* Aim of the exercise
All of the data that follows is to be printed exactly, without pictures.

(User interface change data)

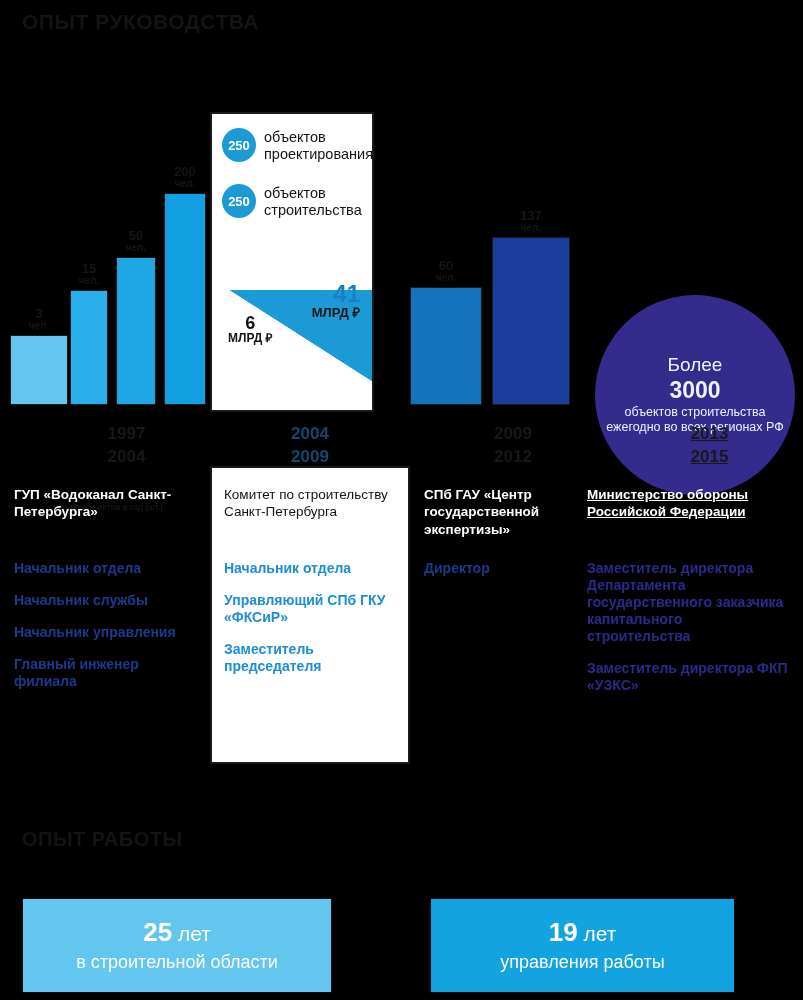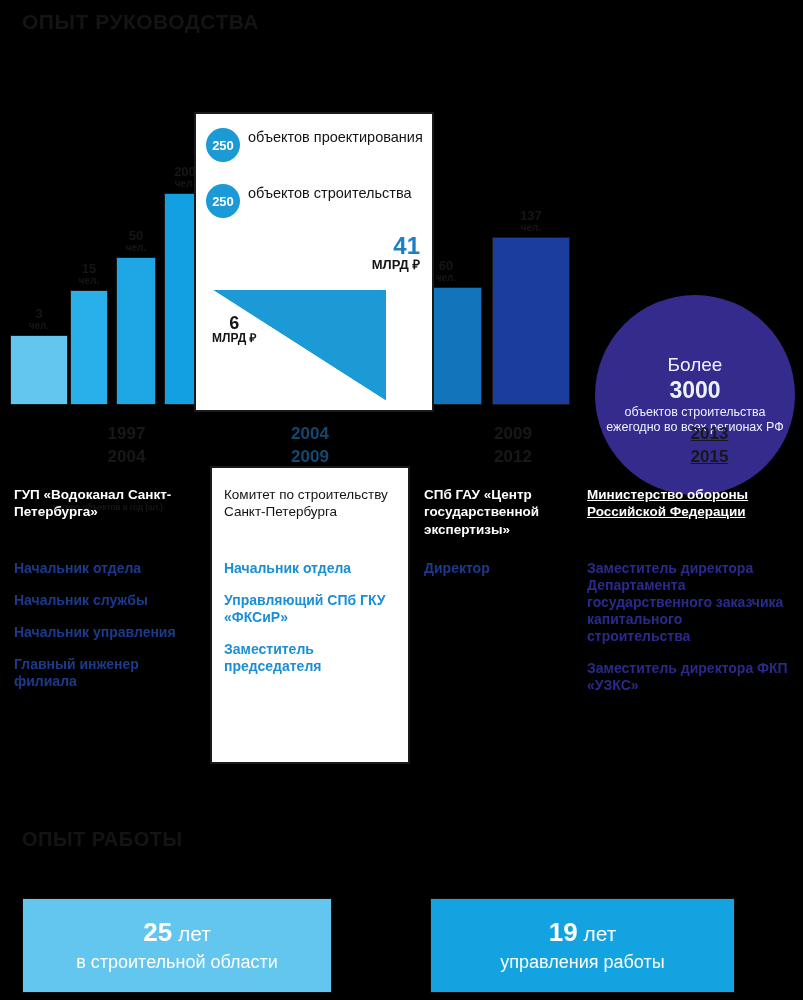--- a/index.html
+++ b/index.html
@@ -40,22 +40,22 @@
   #col3-bars { position: absolute; left: 410px; top: 0; width: 180px; height: 295px; }
 
   .axis-caption {
     position: absolute; left: 8px; top: 392px; width: 200px;
     text-align: center; font-size: 8.5px; font-weight: bold;
     color: #161616; white-space: nowrap; letter-spacing: -0.2px;
   }
 
   
   #center-card {
-    position: absolute; left: 194px; top: 112px;
-    width: 240px; height: 300px;
+    position: absolute; left: 210px; top: 112px;
+    width: 164px; height: 300px;
     background: #ffffff; border: 2px solid #1a1a1a;
     overflow: hidden;
   }
   .bullet-row { position: absolute; display: flex; align-items: flex-start; }
   .bullet-circle {
     width: 34px; height: 34px; border-radius: 50%;
     background: #1b9ad6; color: #fff; font-size: 13px; font-weight: bold;
     display: flex; align-items: center; justify-content: center;
     flex: 0 0 34px;
   }
@@ -67,21 +67,21 @@
   #bullet-2 { left: 10px; top: 70px; }
 
   #triangle {
     position: absolute; left: 18px; bottom: 10px; width: 172px; height: 110px;
     background: linear-gradient(to top right, transparent 49.6%, #1b9ad6 50%);
   }
   #big-value {
     position: absolute; right: 12px; top: 120px; text-align: right;
     line-height: 1.0;
   }
-  #big-value .v { font-size: 24px; font-weight: bold; color: #1b7fc4; }
+  #big-value .v { font-size: 24px; font-weight: bold; color: #1b7fc4; margin-top: 48px; }
   #big-value .u { font-size: 13px; font-weight: bold; color: #151515; }
   #small-value {
     position: absolute; left: 16px; top: 200px; text-align: center; line-height: 1.0;
   }
   #small-value .v { font-size: 18px; font-weight: bold; color: #151515; }
   #small-value .u { font-size: 12px; font-weight: bold; color: #151515; }
 
   
   #headline-1000 { position: absolute; left: 430px; top: 125px; width: 150px; text-align: center; }
   #headline-1000 .n { font-size: 35px; font-weight: bold; color: #1e3f8f; line-height: 1; }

* Solution to the problem
--- a/index.html
+++ b/index.html
@@ -40,22 +40,22 @@
   #col3-bars { position: absolute; left: 410px; top: 0; width: 180px; height: 295px; }
 
   .axis-caption {
     position: absolute; left: 8px; top: 392px; width: 200px;
     text-align: center; font-size: 8.5px; font-weight: bold;
     color: #161616; white-space: nowrap; letter-spacing: -0.2px;
   }
 
   
   #center-card {
-    position: absolute; left: 194px; top: 112px;
-    width: 240px; height: 300px;
+    position: absolute; left: 210px; top: 112px;
+    width: 164px; height: 300px;
     background: #ffffff; border: 2px solid #1a1a1a;
     overflow: hidden;
   }
   .bullet-row { position: absolute; display: flex; align-items: flex-start; }
   .bullet-circle {
     width: 34px; height: 34px; border-radius: 50%;
     background: #1b9ad6; color: #fff; font-size: 13px; font-weight: bold;
     display: flex; align-items: center; justify-content: center;
     flex: 0 0 34px;
   }
@@ -67,21 +67,21 @@
   #bullet-2 { left: 10px; top: 70px; }
 
   #triangle {
     position: absolute; left: 18px; bottom: 10px; width: 172px; height: 110px;
     background: linear-gradient(to top right, transparent 49.6%, #1b9ad6 50%);
   }
   #big-value {
     position: absolute; right: 12px; top: 120px; text-align: right;
     line-height: 1.0;
   }
-  #big-value .v { font-size: 24px; font-weight: bold; color: #1b7fc4; }
+  #big-value .v { font-size: 24px; font-weight: bold; color: #1b7fc4; margin-top: 48px; }
   #big-value .u { font-size: 13px; font-weight: bold; color: #151515; }
   #small-value {
     position: absolute; left: 16px; top: 200px; text-align: center; line-height: 1.0;
   }
   #small-value .v { font-size: 18px; font-weight: bold; color: #151515; }
   #small-value .u { font-size: 12px; font-weight: bold; color: #151515; }
 
   
   #headline-1000 { position: absolute; left: 430px; top: 125px; width: 150px; text-align: center; }
   #headline-1000 .n { font-size: 35px; font-weight: bold; color: #1e3f8f; line-height: 1; }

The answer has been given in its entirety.